To pick up where I left off last time:

Imagine that you are a historian in the far future: say, a hundred thousand years from now. Isn’t it perfectly possible that from that vantage point the rise of the United States as a global power might be seen primarily as a development in the history of the Roman Empire? To you, future historian, events from the great influence of Addison’s Cato upon the American Revolution to the Marshall Plan (paciere subiectis, debellare superbos) to the palpable Caesarism of Trump are not best understood as analogies to Roman history but as stages within it — as the history of the British Empire (Pax Brittanica) had been before us: Romanitas merely extended a bit in time and space. We know that various nations and empires have seen themselves as successors to Rome: Constantinople as the Second Rome, Moscow as the Third, the just-mentioned Pax Brittanica and even the Pax Americana that followed it. In such a case, to know little or nothing about the history of Rome is to be rendered helpless to understand — truly to understand — our own moment.

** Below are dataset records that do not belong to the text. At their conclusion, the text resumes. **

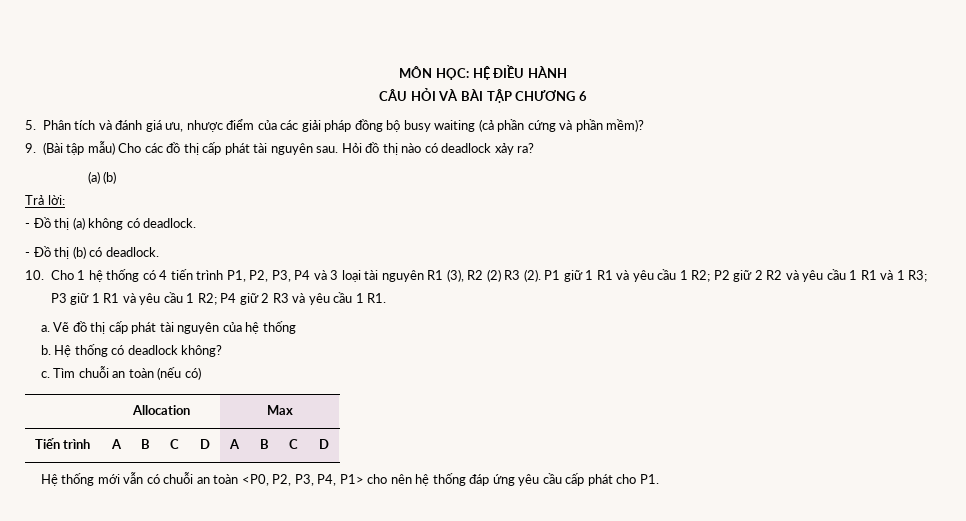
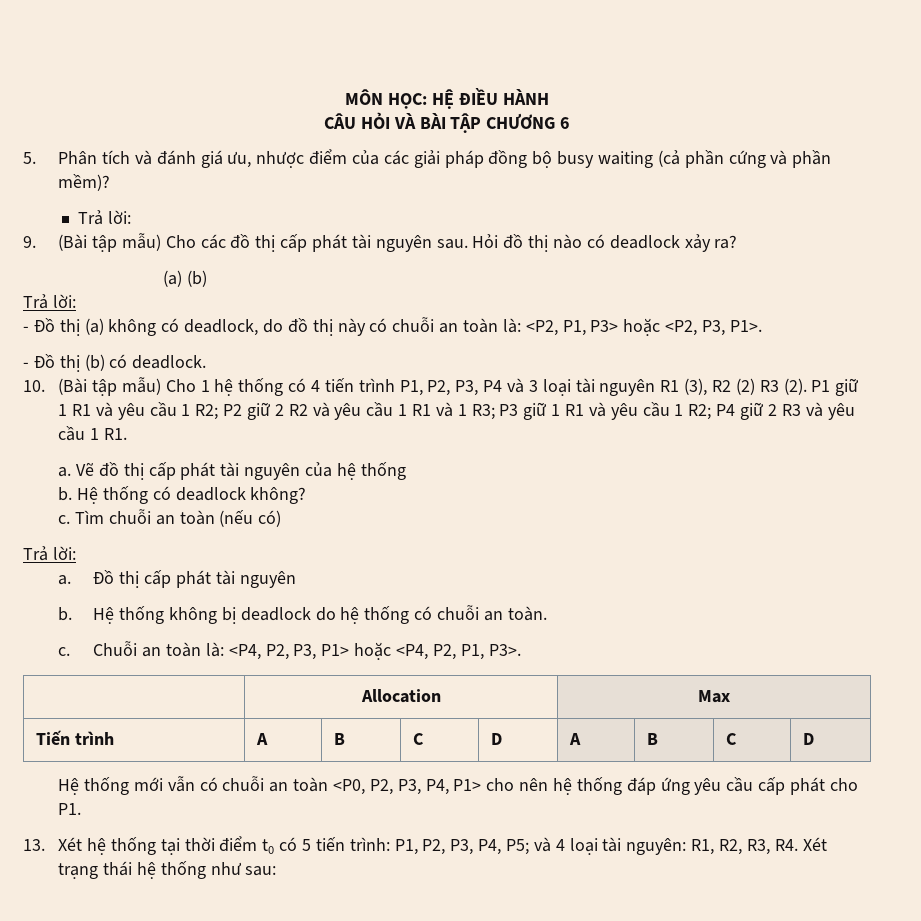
  5. Phân tích và đánh giá ưu, nhược điểm của các giải pháp đồng bộ busy waiting (cả phần cứng và phần mềm)?
+ Trả lời:
- - Đồ thị (a) không có deadlock.
+ - Đồ thị (a) không có deadlock, do đồ thị này có chuỗi an toàn là: <P2, P1, P3> hoặc <P2, P3, P1>.
- 10. Cho 1 hệ thống có 4 tiến trình P1, P2, P3, P4 và 3 loại tài nguyên R1 (3), R2 (2) R3 (2).
+ 10. (Bài tập mẫu) Cho 1 hệ thống có 4 tiến trình P1, P2, P3, P4 và 3 loại tài nguyên R1 (3), R2 (2) R3 (2).
  Tìm chuỗi an toàn (nếu có)
+ Trả lời:
+ a. Đồ thị cấp phát tài nguyên
+ b. Hệ thống không bị deadlock do hệ thống có chuỗi an toàn.
+ c. Chuỗi an toàn là: <P4, P2, P3, P1> hoặc <P4, P2, P1, P3>.
+ 13. Xét hệ thống tại thời điểm t0 có 5 tiến trình: P1, P2, P3, P4, P5; và 4 loại tài nguyên: R1, R2, R3, R4. Xét trạng thái hệ thống như sau:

A possible chapter title from a far-future history textbook: “The Beginnings of the Roman Empire: 31 B.C.E. to 5000 C.E.”

Self-centered person that I am, I find myself thinking about all this in relation to what I’ve been calling the technological history of modernity. And Cochrane’s argument — along with that of Larry Siedentop, which I mentioned in my previous post on this subject — pushes me further in that direction than I’d ever be likely to go on my own.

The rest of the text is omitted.